── SUPPLIED MATERIAL

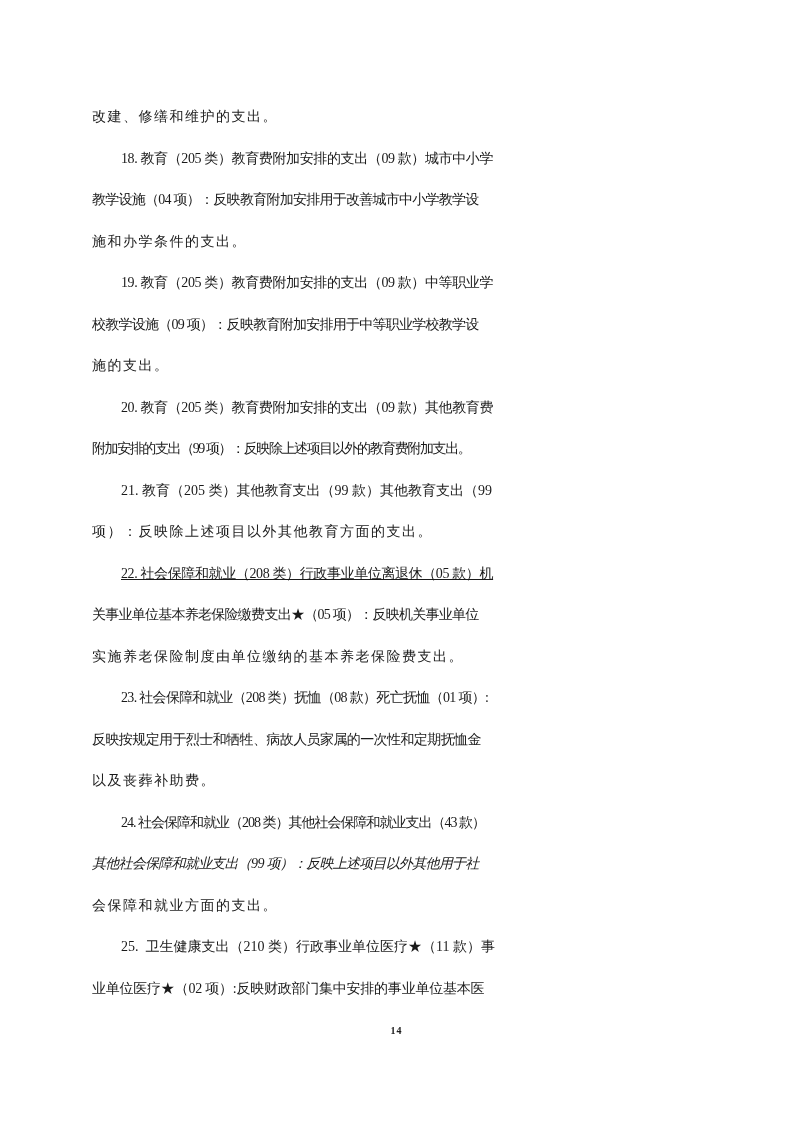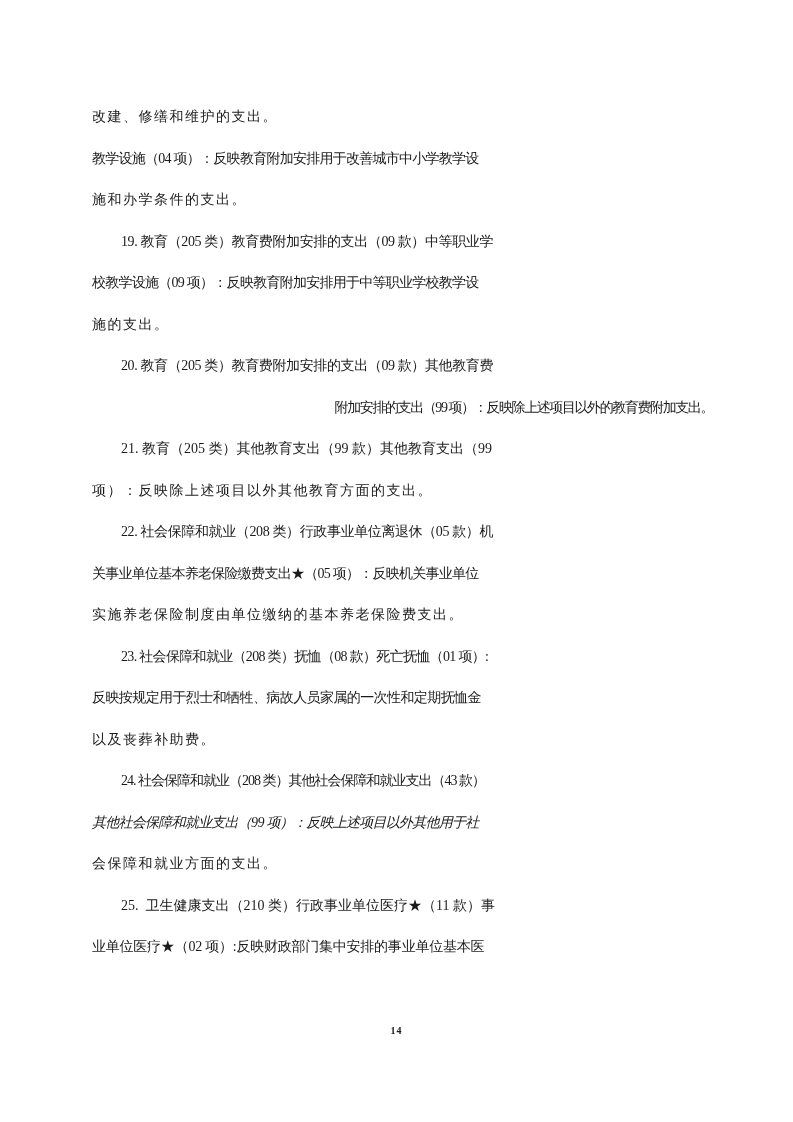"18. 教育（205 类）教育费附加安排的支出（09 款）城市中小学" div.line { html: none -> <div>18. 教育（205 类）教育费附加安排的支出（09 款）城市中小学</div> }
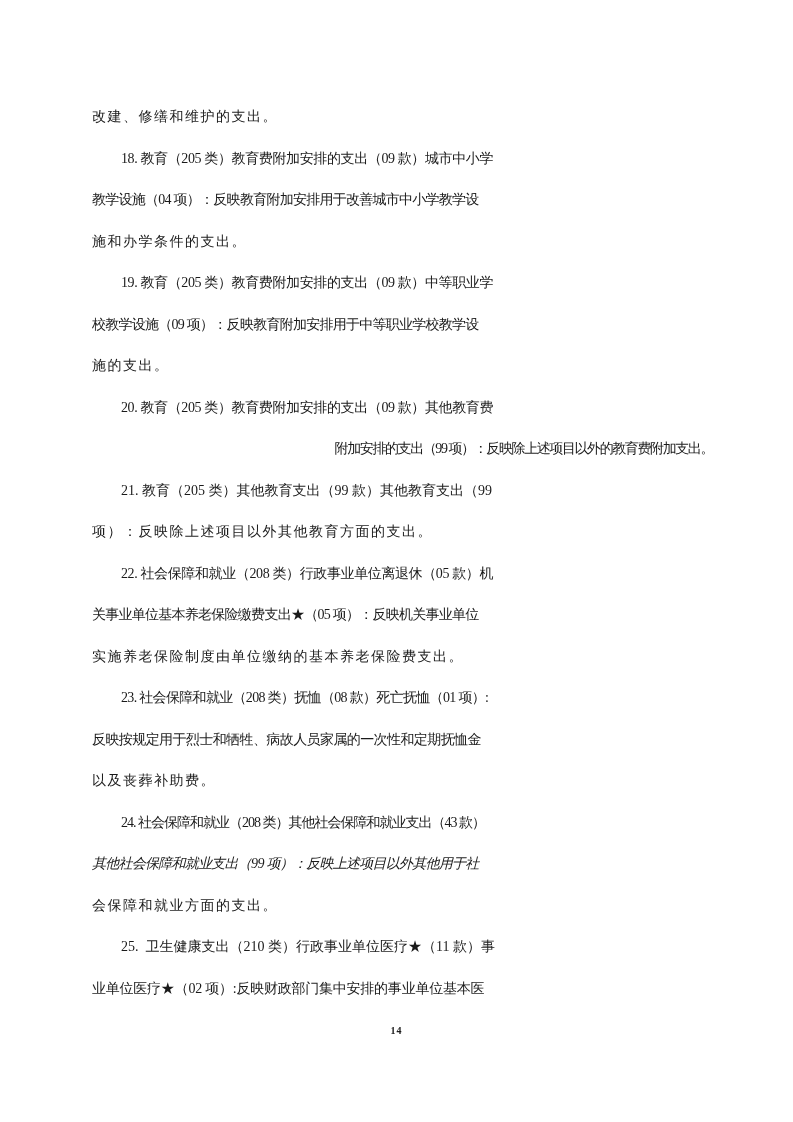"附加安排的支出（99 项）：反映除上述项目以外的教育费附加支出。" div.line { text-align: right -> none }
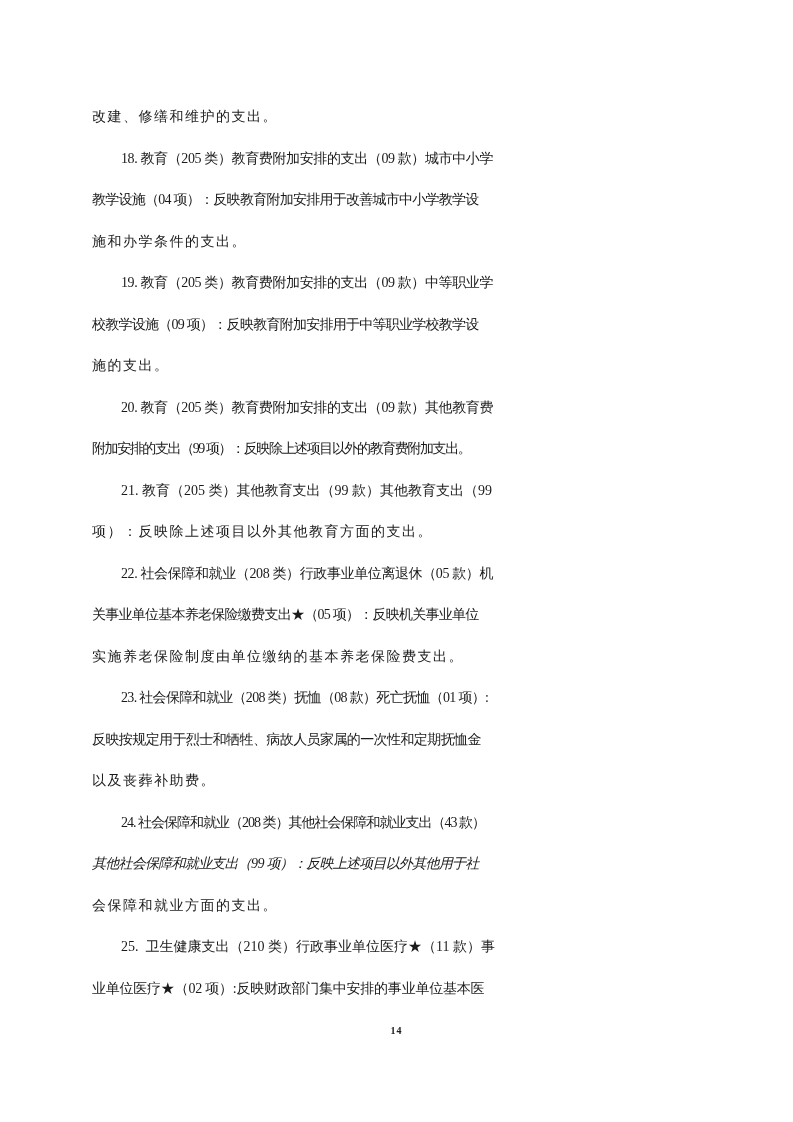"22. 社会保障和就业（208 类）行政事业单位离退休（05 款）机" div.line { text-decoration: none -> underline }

────
── SUPPLIED MATERIAL

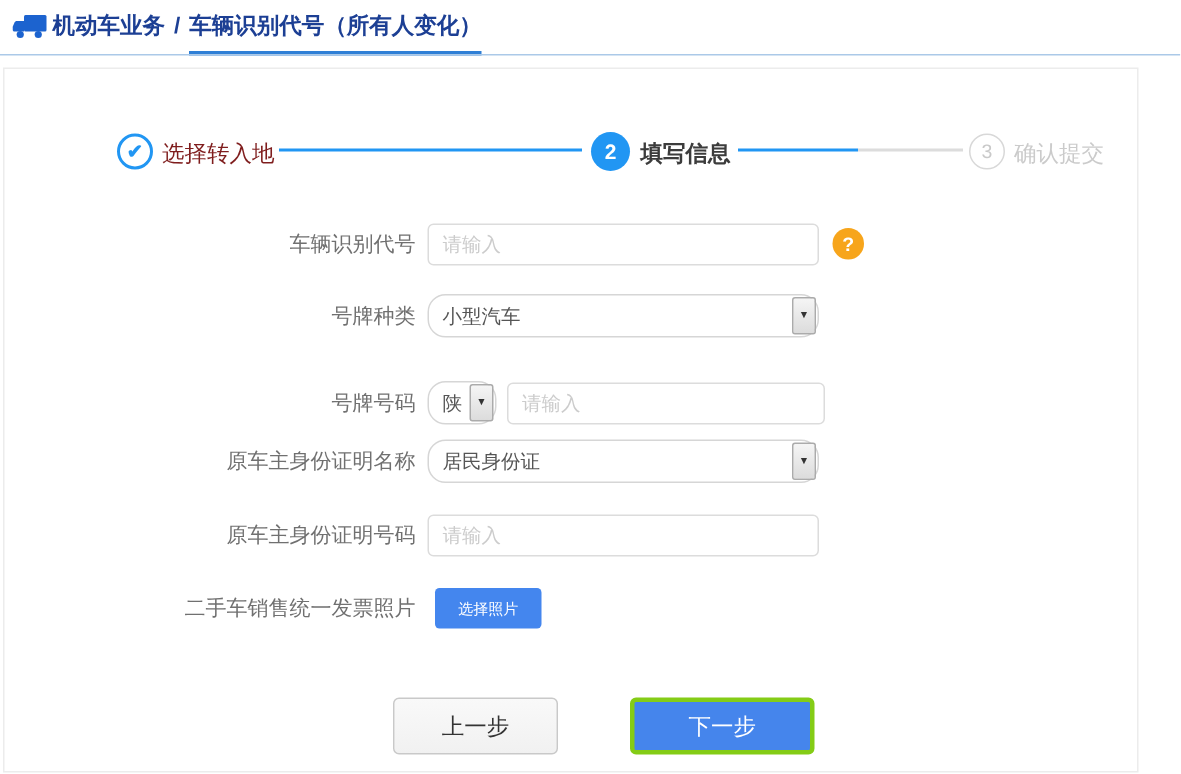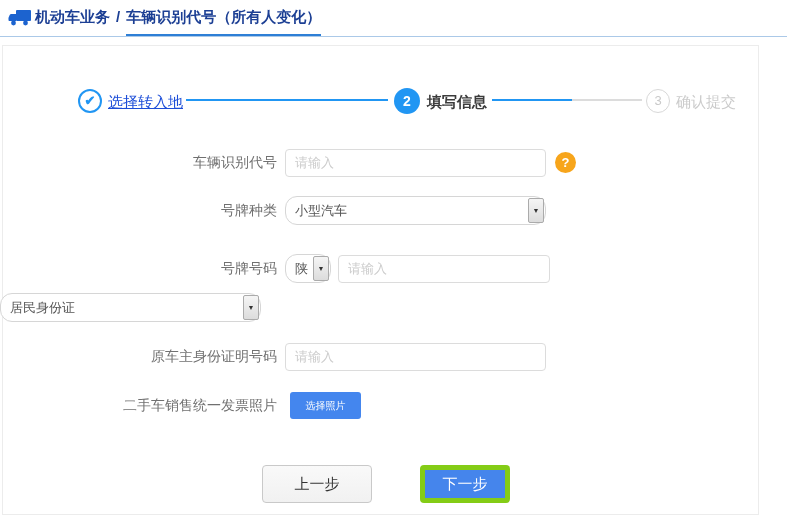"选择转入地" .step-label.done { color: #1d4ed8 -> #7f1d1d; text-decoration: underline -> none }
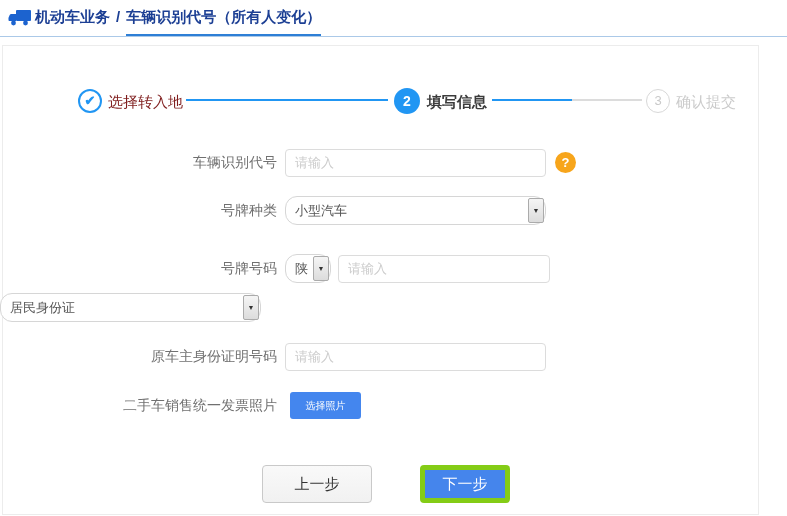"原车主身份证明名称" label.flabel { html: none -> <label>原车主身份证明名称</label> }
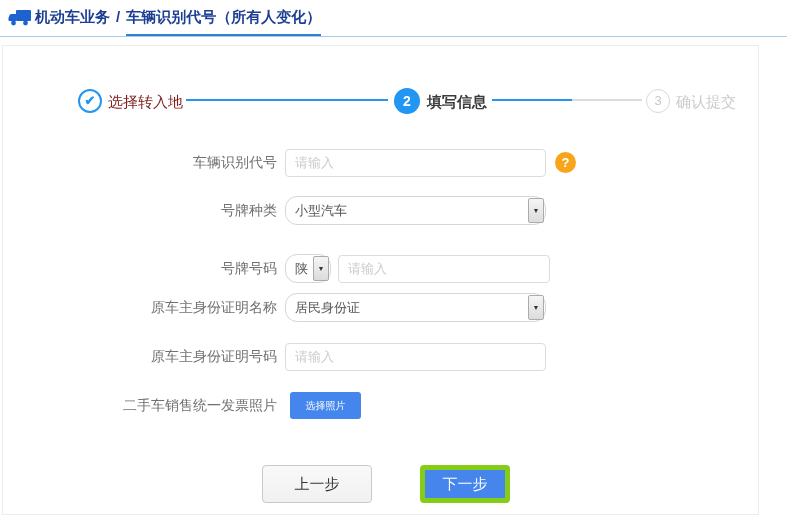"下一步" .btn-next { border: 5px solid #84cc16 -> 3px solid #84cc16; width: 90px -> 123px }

────

**WHAT NEEDS TO BE DONE:**
Would you output the lines above from the line holding "none -> <div>18." up to and including the line holding "text-decoration: none ->", exactly and only those, with no pictures?

**ANSWER TO THIS PROBLEM:**
"18. 教育（205 类）教育费附加安排的支出（09 款）城市中小学" div.line { html: none -> <div>18. 教育（205 类）教育费附加安排的支出（09 款）城市中小学</div> }
"附加安排的支出（99 项）：反映除上述项目以外的教育费附加支出。" div.line { text-align: right -> none }
"22. 社会保障和就业（208 类）行政事业单位离退休（05 款）机" div.line { text-decoration: none -> underline }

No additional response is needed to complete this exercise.